Me? I was just scratching my ear . . .

Shortly after, the prosecutor turned to another juror who had raised his hand on the police witnesses question. That juror s
aid he'd now changed his mind and had nothing to report.

Judge Pilshaw started apologizing about then ("I'm really not that bad. I am really not that bad at all, and I want – and you all took an oath, and you must be honest in your answers"), and kept apologizing the next day. After a long explanation trying to set things right, she told the jurors:

"So if I have misled any of you into thinking that I am some angry shrew up here, I am not. I really and truly am not, and if any of you believe for one single minute that you are not free to say what is true in answer to the lawyer's questions, please raise your hand right now, and I will let you go. That is a promise to you. If you feel too intimidated to answer the lawyers' questions honestly, raise your hand right now, and you've just got a free pass out of here, and I won't berate you. I won't be mad. I will be mad only at myself for having caused this environment that you would feel that way, so this is your opportunity. Anybody want to leave?"

Two people took her up on the offer and were excused.

Affirmed.

None of this was enough to convince the Kansas Supreme Court that Gaither should be tried by a new jury that hadn't been harangued into service. The court cited two prior Kansas convictions it had overturned because judges had made improper remarks, but said they didn't apply, because in those cases, "the misconduct polluted the entire trial."

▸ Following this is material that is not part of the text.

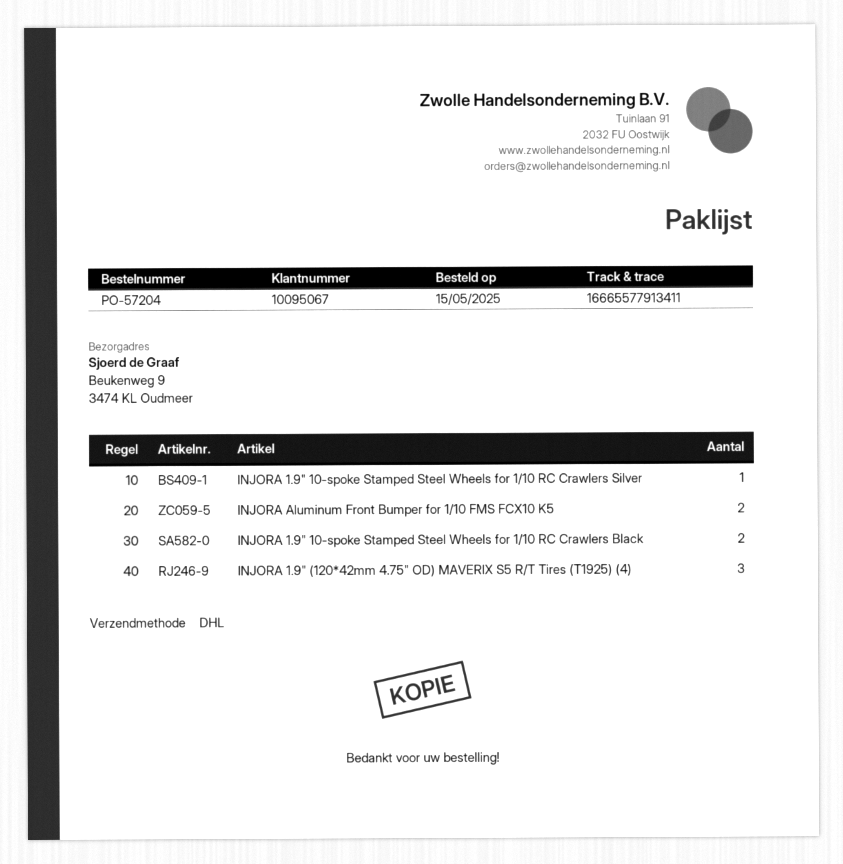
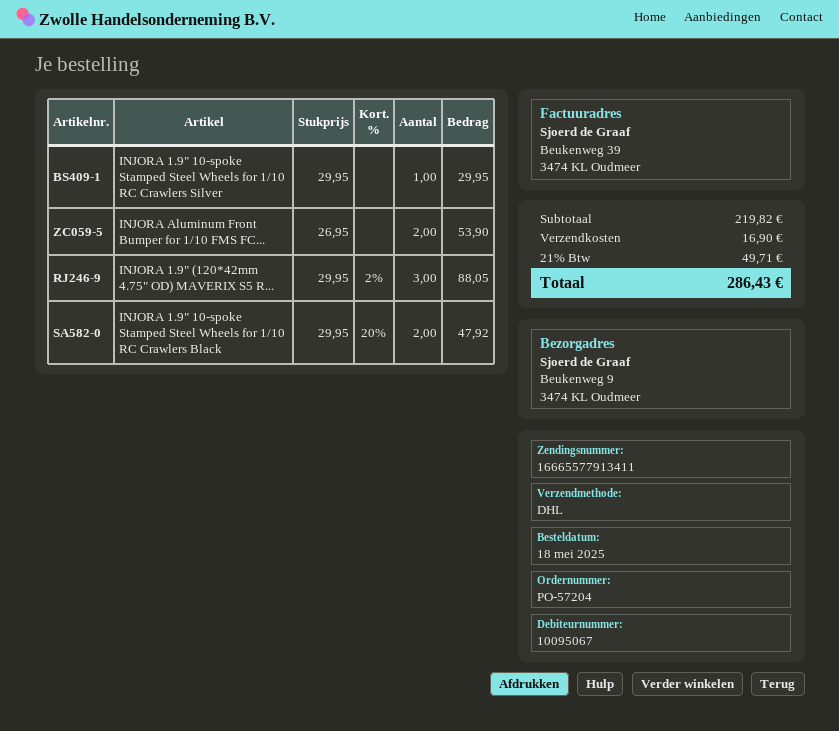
order date: 2025-05-15 -> 2025-05-18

The court said that Judge Pilshaw, by contrast, regained control over her temper, emotions, conduct, and utterances after the first day of the voir dire. She apologized to the jury venire and offered to excuse anyone who felt intimidated. The judge's sincerity was evident when two prospective jurors accepted her offer and were excused without further questions. We believe the judge's apology and offer to excuse prospective jurors purged the taint of the misconduct.

Every trial judge needs to let jurors know that defendants are presumed innocent, and that attitudes manufactured to get out of jury duty aren't okay. But surely Gaither and his lawyers didn't get the voir dire they should have, much less the deeply committed jury described in that other juror's letter to the judge. An apology is a good thing, but more than a year after the Gaither opinion, a taint remains.